▶ _Task_
There is material below. Print exactly the lines starting at the line with "(346, 273) none -> [85,425,99,437] 2." and ending at the line with "(534, 399) none", ends included, and no others.

▶ _Material for this task_
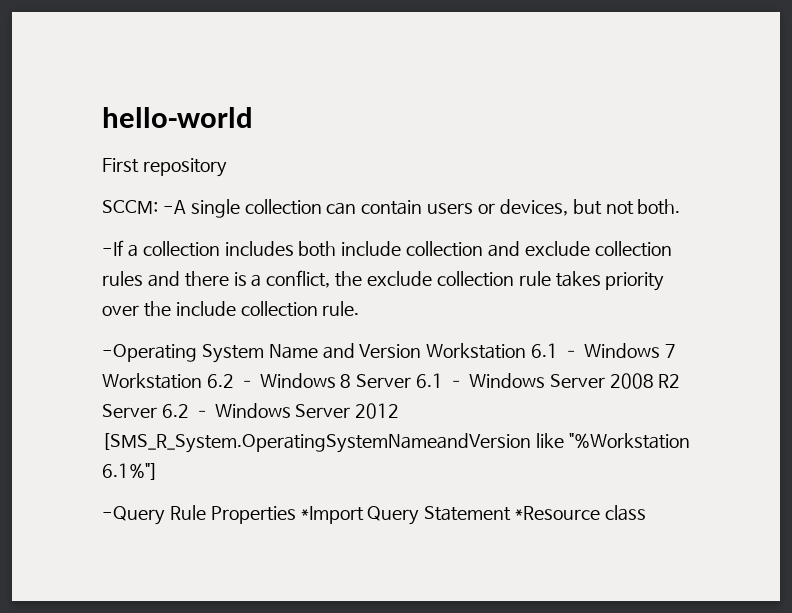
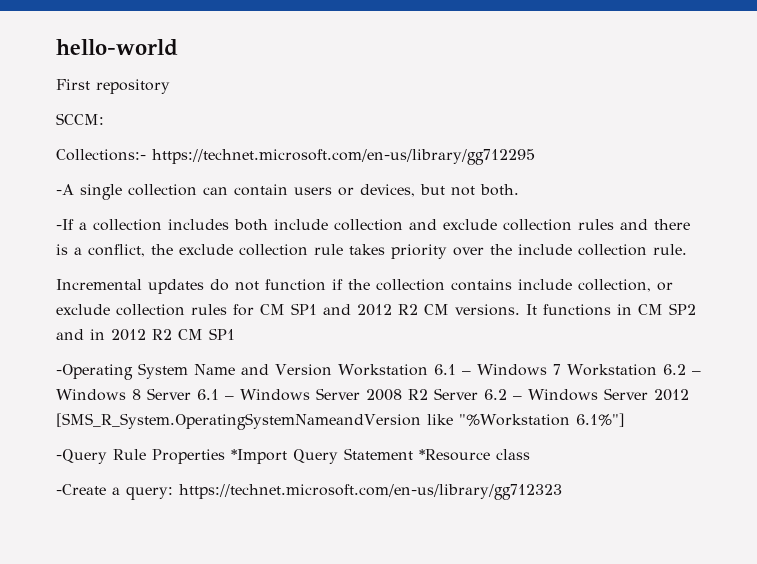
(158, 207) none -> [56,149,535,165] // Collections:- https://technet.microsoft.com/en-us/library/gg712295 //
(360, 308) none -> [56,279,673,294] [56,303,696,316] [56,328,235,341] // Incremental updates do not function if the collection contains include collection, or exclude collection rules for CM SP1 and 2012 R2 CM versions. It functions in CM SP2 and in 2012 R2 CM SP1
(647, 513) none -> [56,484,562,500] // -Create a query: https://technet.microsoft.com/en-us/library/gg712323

* * *

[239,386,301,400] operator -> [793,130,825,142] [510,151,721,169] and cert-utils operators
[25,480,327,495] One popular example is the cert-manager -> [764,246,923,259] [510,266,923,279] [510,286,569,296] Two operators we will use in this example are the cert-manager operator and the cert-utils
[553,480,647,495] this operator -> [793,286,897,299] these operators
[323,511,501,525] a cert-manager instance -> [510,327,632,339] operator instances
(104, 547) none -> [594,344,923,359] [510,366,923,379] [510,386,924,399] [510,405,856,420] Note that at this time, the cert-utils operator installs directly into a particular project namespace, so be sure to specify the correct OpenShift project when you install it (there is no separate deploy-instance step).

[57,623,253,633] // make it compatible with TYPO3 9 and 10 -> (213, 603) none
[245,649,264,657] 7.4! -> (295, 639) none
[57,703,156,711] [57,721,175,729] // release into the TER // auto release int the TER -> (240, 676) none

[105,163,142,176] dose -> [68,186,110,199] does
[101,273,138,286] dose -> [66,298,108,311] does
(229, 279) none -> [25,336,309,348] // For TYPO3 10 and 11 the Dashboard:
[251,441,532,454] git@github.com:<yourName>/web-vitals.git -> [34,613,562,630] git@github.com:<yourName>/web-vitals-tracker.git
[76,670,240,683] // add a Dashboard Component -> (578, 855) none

---

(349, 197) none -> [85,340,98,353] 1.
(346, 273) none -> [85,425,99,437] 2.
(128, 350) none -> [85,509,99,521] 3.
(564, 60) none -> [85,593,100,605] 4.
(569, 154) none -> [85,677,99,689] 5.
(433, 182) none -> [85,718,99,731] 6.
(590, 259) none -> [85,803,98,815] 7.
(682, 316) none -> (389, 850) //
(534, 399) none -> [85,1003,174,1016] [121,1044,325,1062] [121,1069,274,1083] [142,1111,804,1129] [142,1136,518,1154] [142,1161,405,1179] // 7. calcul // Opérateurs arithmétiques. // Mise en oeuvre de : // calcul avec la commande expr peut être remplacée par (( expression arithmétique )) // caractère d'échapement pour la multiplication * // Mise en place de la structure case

▶ _Task solution_
(346, 273) none -> [85,425,99,437] 2.
(128, 350) none -> [85,509,99,521] 3.
(564, 60) none -> [85,593,100,605] 4.
(569, 154) none -> [85,677,99,689] 5.
(433, 182) none -> [85,718,99,731] 6.
(590, 259) none -> [85,803,98,815] 7.
(682, 316) none -> (389, 850) //
(534, 399) none -> [85,1003,174,1016] [121,1044,325,1062] [121,1069,274,1083] [142,1111,804,1129] [142,1136,518,1154] [142,1161,405,1179] // 7. calcul // Opérateurs arithmétiques. // Mise en oeuvre de : // calcul avec la commande expr peut être remplacée par (( expression arithmétique )) // caractère d'échapement pour la multiplication * // Mise en place de la structure case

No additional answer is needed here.